Exercise material

'''

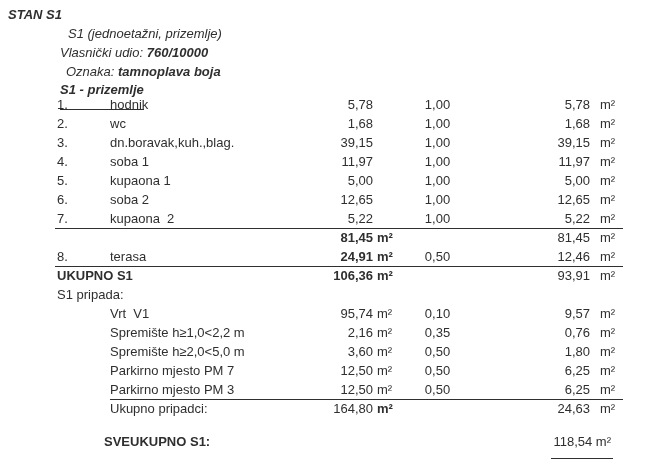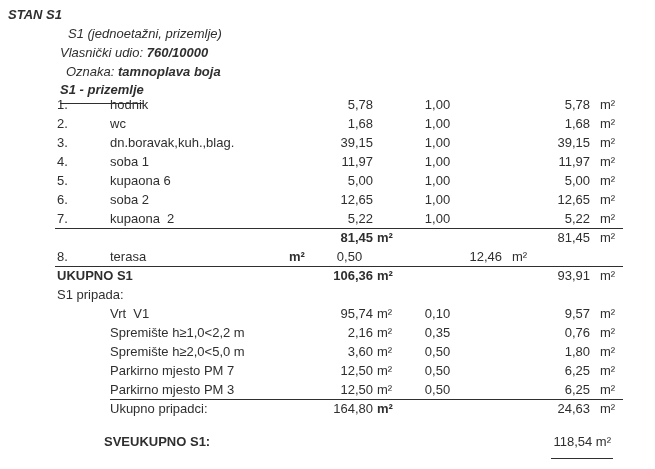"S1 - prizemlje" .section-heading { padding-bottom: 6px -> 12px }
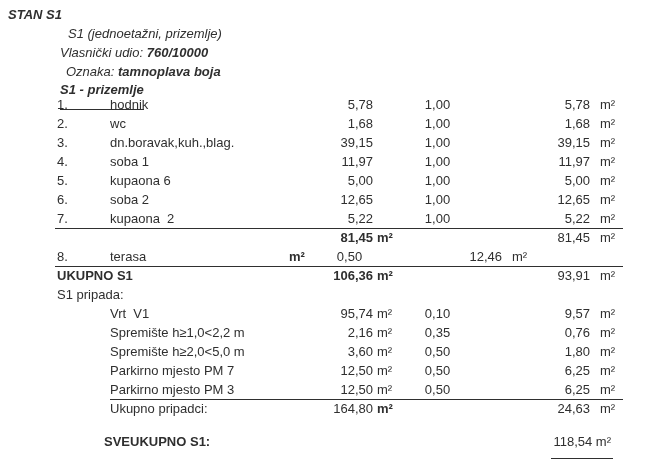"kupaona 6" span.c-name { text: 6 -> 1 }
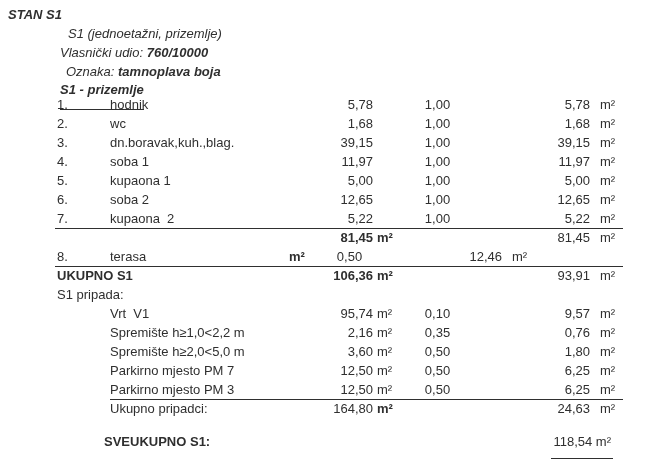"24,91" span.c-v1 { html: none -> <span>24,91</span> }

'''
'''

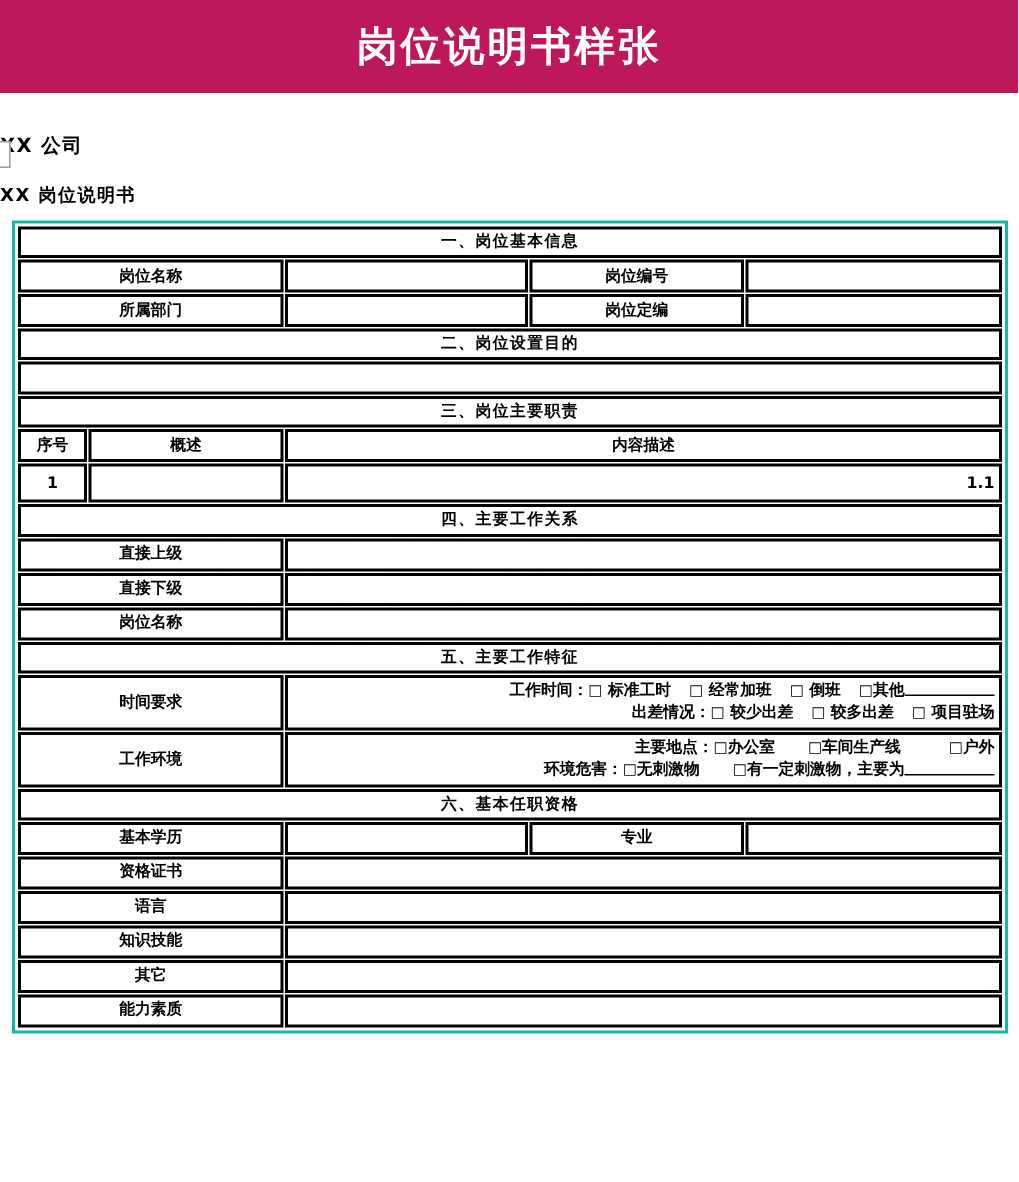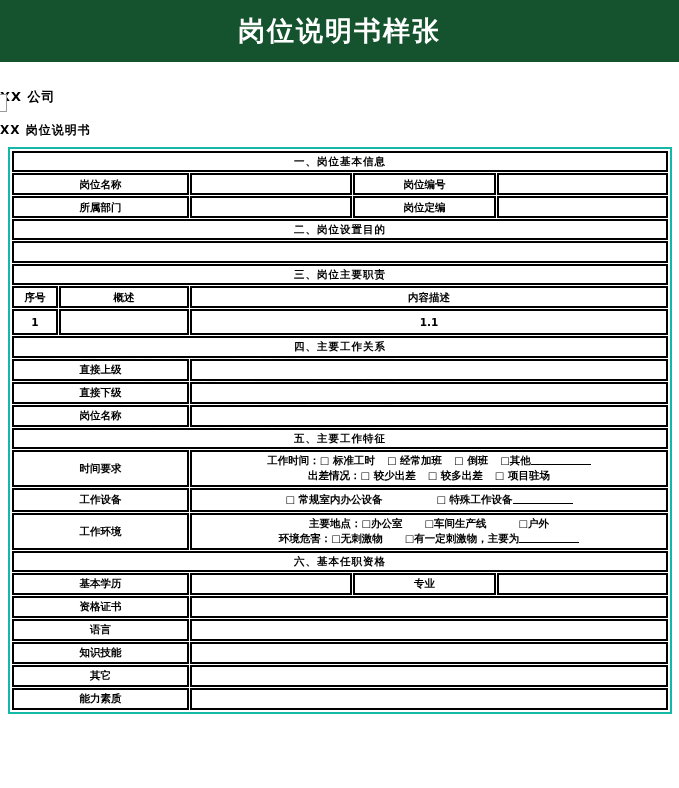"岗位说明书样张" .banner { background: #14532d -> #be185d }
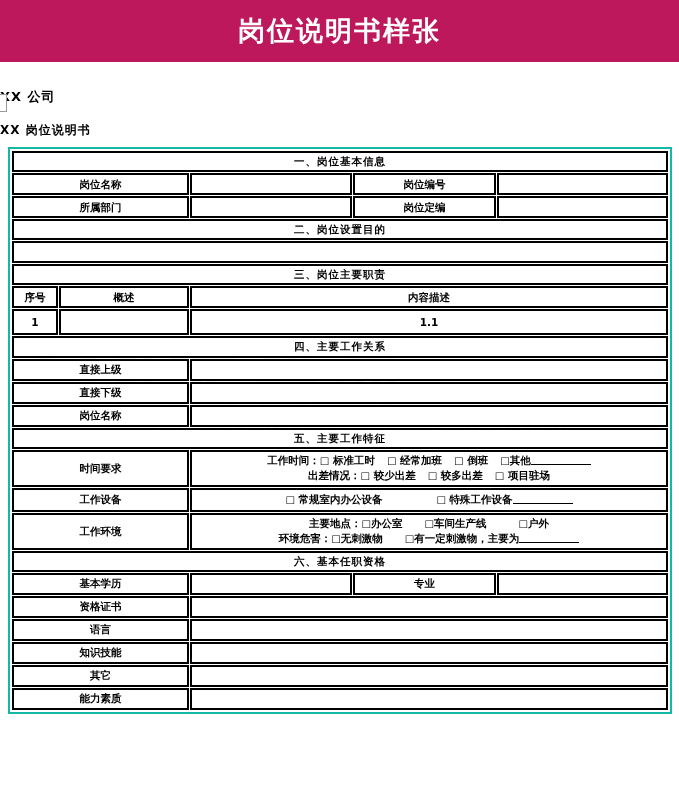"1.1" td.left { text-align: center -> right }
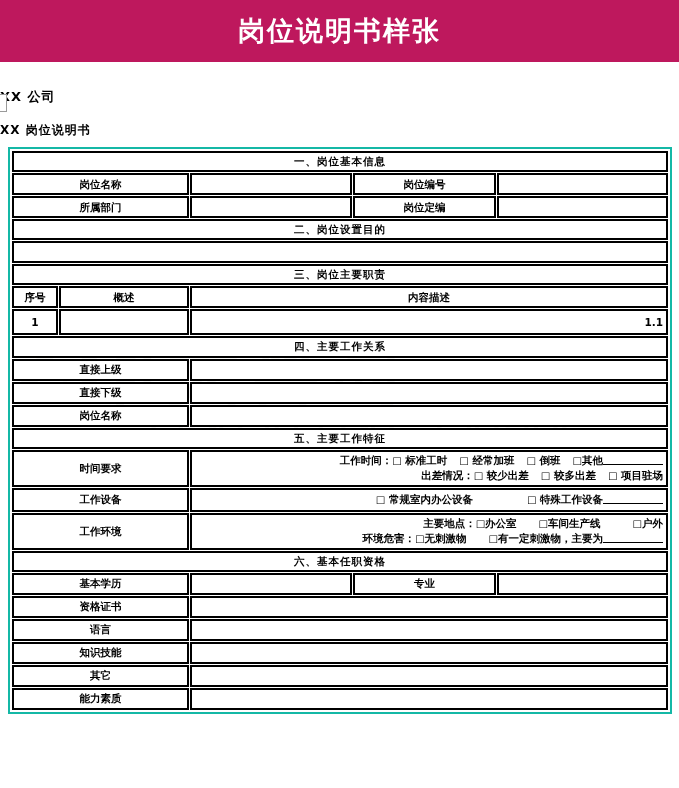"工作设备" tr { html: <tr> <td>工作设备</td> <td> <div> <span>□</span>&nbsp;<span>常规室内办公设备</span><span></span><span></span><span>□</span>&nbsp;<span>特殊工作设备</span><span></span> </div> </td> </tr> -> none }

'''

Exercise goal
Word for word, restate the lines above from the one with "padding-bottom: 6px ->" through the one with "html: none ->", keeping both ends and dropping the pictures.

Answer to this problem
"S1 - prizemlje" .section-heading { padding-bottom: 6px -> 12px }
"kupaona 6" span.c-name { text: 6 -> 1 }
"24,91" span.c-v1 { html: none -> <span>24,91</span> }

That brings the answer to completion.